Löfven, que se tornou o primeiro chefe de Governo da Suécia derrotado em uma moção de censura, afirmou, no entanto, que está disposto a retornar ao cargo após negociações parlamentares.

Na prática, seu governo se limita atualmente a administrar as questões pendentes.

Este ex-soldador e líder sindical de 63 anos, levou a esquerda sueca de volta ao poder em 2014 e conseguiu se manter no poder ao aproximar seu partido da centro direita nas eleições de 2018. Esse movimento acarretou a perda de apoio do Partido da Esquerda.

A moção de censura foi apresentada pelo Partido Democratas da Suécia, de extrema direita, depois que o Partido da Esquerda anunciou que poderia apresentá-la em protesto contra um plano para reduzir o controle do valor dos aluguéis.

O conservador Partido Moderado e os Democratas-Cristãos apoiaram a moção, aprovada por 181 votos, do total de 349.

Depois de 11 moções de censura na história política moderna da Suécia, Lofven estabeleceu um precedente, embora tenha mostrado capacidade de sobreviver a várias crises políticas.

- Difícil maioria -

Até agora, Lofven não conseguiu aplacar o Partido da Esquerda, com 27 cadeiras, que rejeita a proposta de "mercados de aluguel". Neste plano, os proprietários de apartamentos poderiam fixar livremente os preços dos aluguéis, algo que a esquerda considera como uma ameaça aos direitos dos inquilinos.

O processo de negociação que se abre nesta segunda-feira pode ser lento.

O presidente do Parlamento, Andreas Norlen, tem de consultar cada partido antes de propor um novo chefe de governo.
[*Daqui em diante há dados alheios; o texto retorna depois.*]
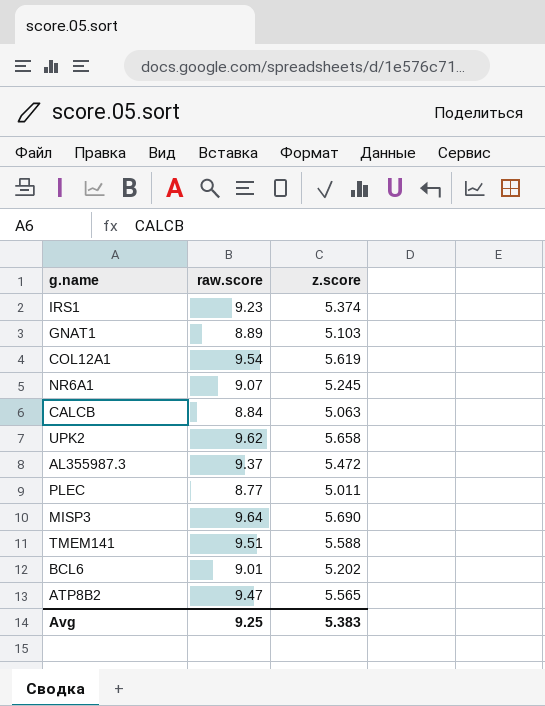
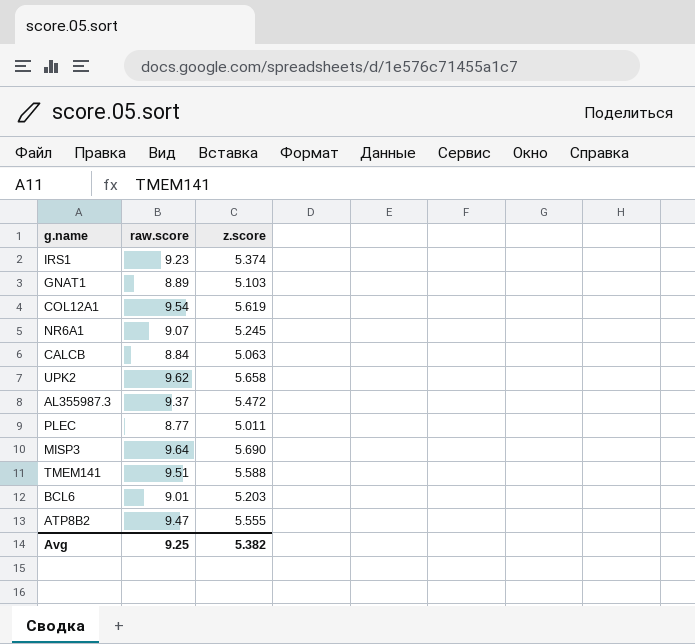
BCL6 | z.score: 5.202 -> 5.203
ATP8B2 | z.score: 5.565 -> 5.555
Avg | z.score: 5.383 -> 5.382

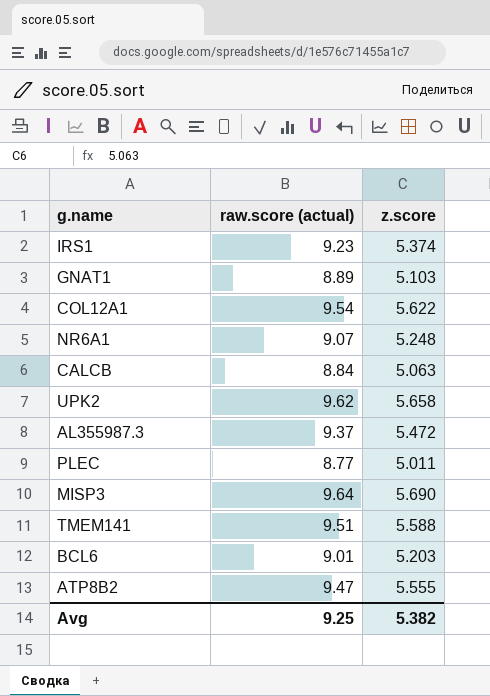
column name: raw.score -> raw.score (actual)
COL12A1 | z.score: 5.619 -> 5.622
NR6A1 | z.score: 5.245 -> 5.248

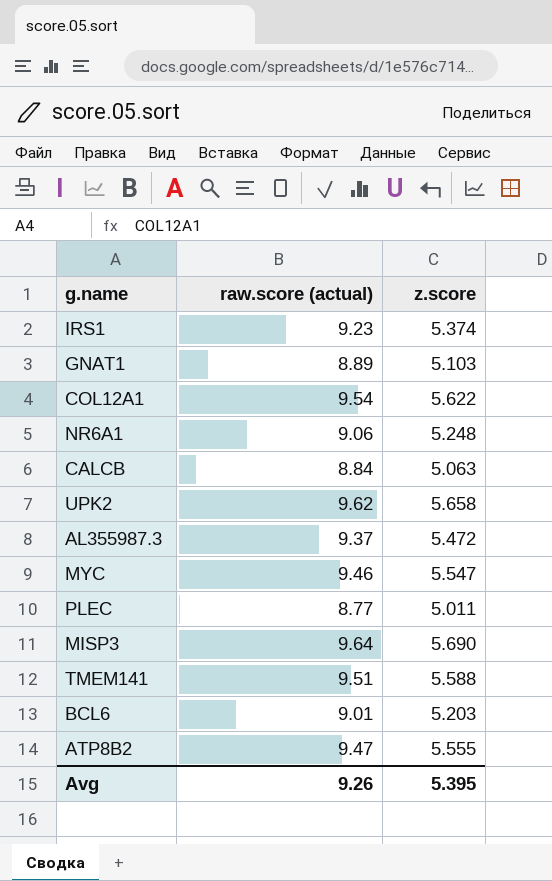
NR6A1 | raw.score (actual): 9.07 -> 9.06
row MYC: none -> 9.46 | 5.547
Avg | raw.score (actual): 9.25 -> 9.26
Avg | z.score: 5.382 -> 5.395

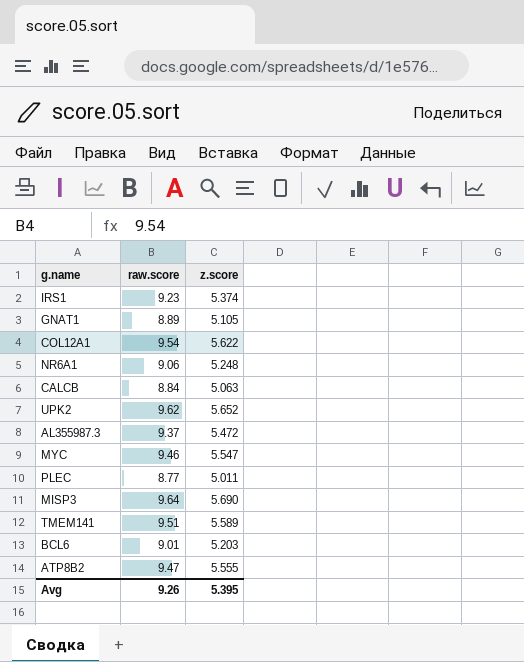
column name: raw.score (actual) -> raw.score
GNAT1 | z.score: 5.103 -> 5.105
UPK2 | z.score: 5.658 -> 5.652
TMEM141 | z.score: 5.588 -> 5.589

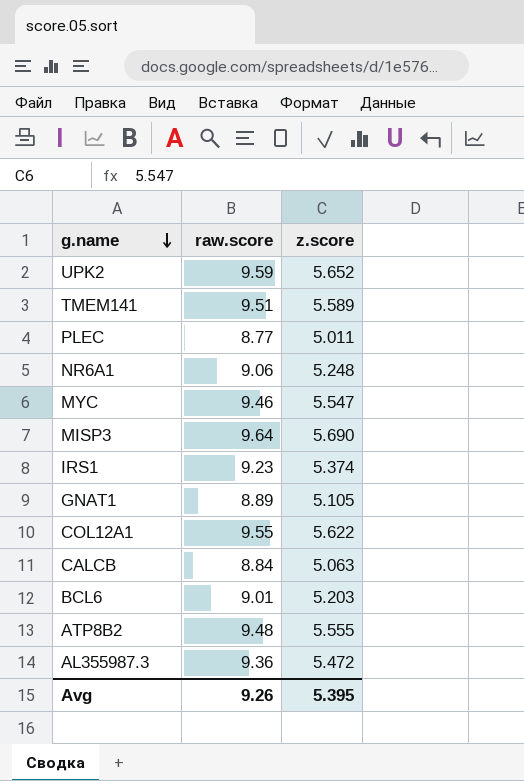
row order: none -> g.name descending
UPK2 | raw.score: 9.62 -> 9.59
COL12A1 | raw.score: 9.54 -> 9.55
ATP8B2 | raw.score: 9.47 -> 9.48
AL355987.3 | raw.score: 9.37 -> 9.36

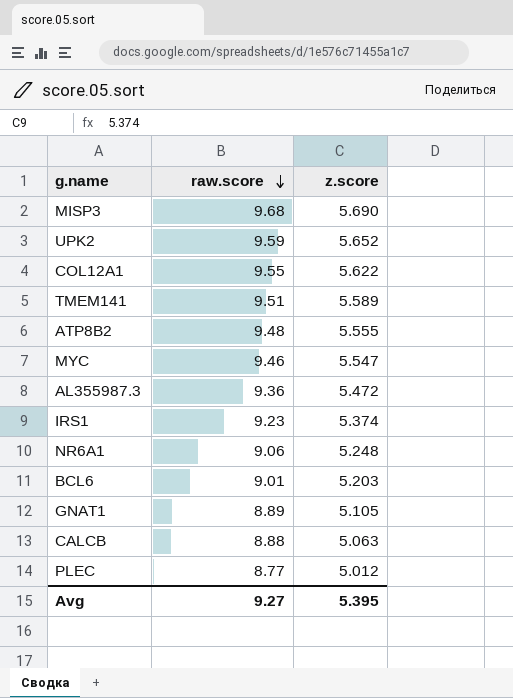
row order: g.name descending -> raw.score descending
MISP3 | raw.score: 9.64 -> 9.68
CALCB | raw.score: 8.84 -> 8.88
PLEC | z.score: 5.011 -> 5.012
Avg | raw.score: 9.26 -> 9.27

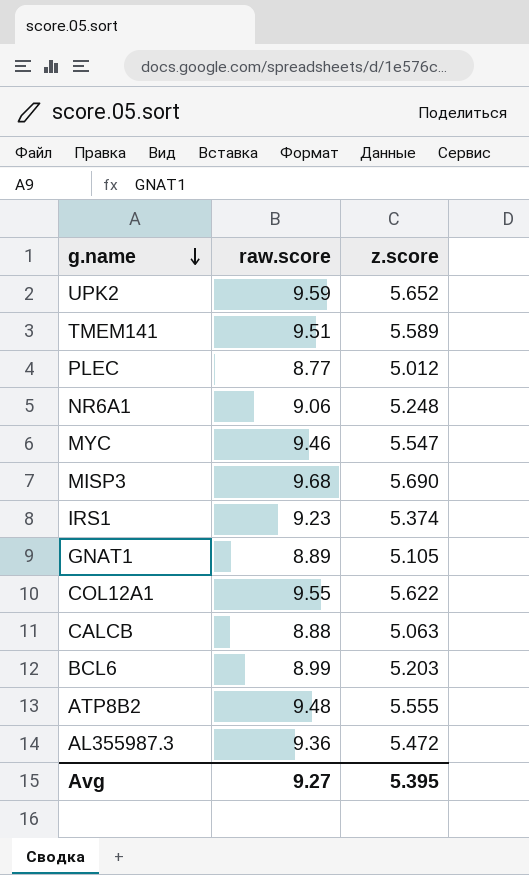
row order: raw.score descending -> g.name descending
BCL6 | raw.score: 9.01 -> 8.99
Isso poderia abrir as portas para que o líder do Partido Moderado, Ulf Kristersson, assuma o cargo, afirma Patrik Kronqvist, colunista do jornal Expressen.

"As matemáticas são as que são. Os mandatos não mudaram desde as últimas eleições, mas se houver uma base, é claro que estarei preparado", disse Kristersson.

Para ser escolhido, o líder parlamentar precisa contar com o apoio de 175 legisladores. A atual composição do Parlamento não ajuda, porém, a se chegar facilmente a uma maioria.

Caso o objetivo não seja alcançado, será necessário voltar a considerar a possibilidade de realizar eleições antecipadas. Seria a primeira vez no país desde 1958.

De acordo com uma pesquisa do instituto Ipsos divulgada na semana passada, direita e extrema direita alcançariam uma leve maioria parlamentar em uma eleição geral.